◆ **Problem details**: From the material below, pull each line containing the string "copy".

*** Begin section ***

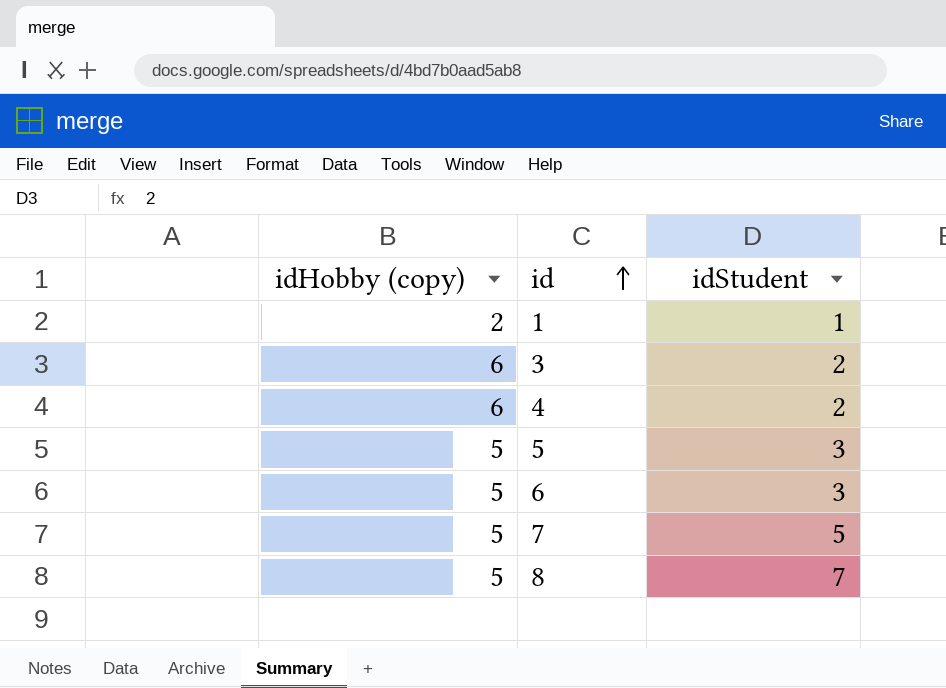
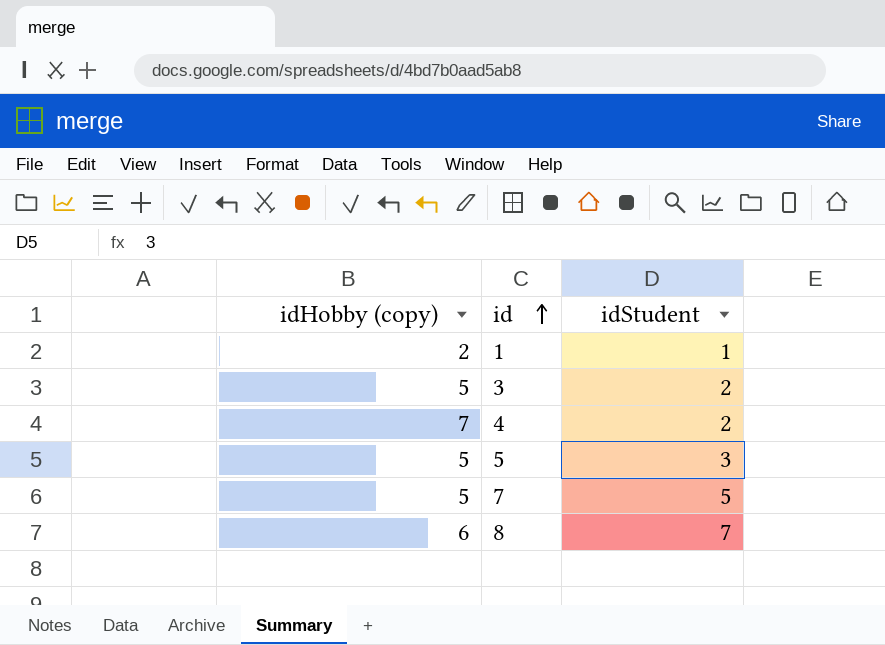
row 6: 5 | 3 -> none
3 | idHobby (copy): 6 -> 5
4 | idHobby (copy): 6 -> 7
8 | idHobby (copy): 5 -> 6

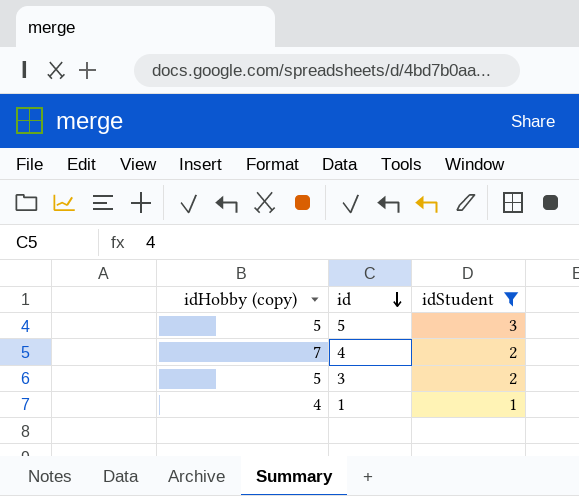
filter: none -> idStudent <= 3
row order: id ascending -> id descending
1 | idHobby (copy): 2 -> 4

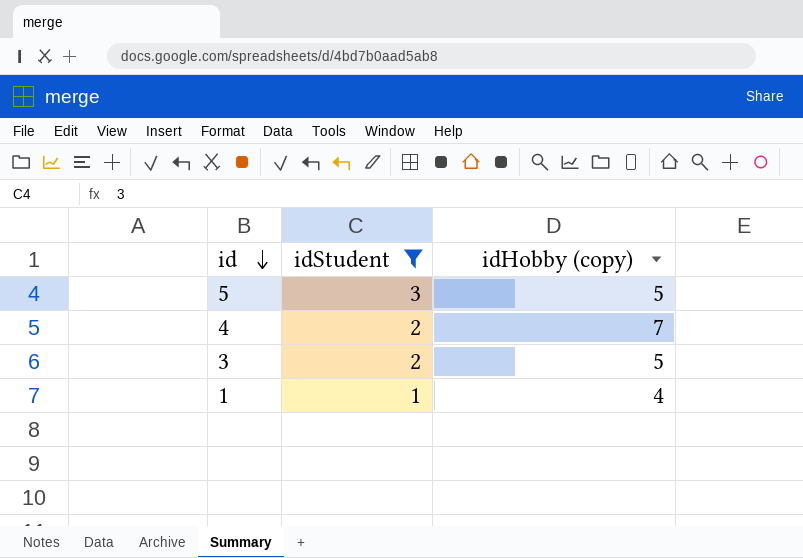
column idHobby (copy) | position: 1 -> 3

*** End section ***

◆ **Solution below**:
3 | idHobby (copy): 6 -> 5
4 | idHobby (copy): 6 -> 7
8 | idHobby (copy): 5 -> 6
1 | idHobby (copy): 2 -> 4
column idHobby (copy) | position: 1 -> 3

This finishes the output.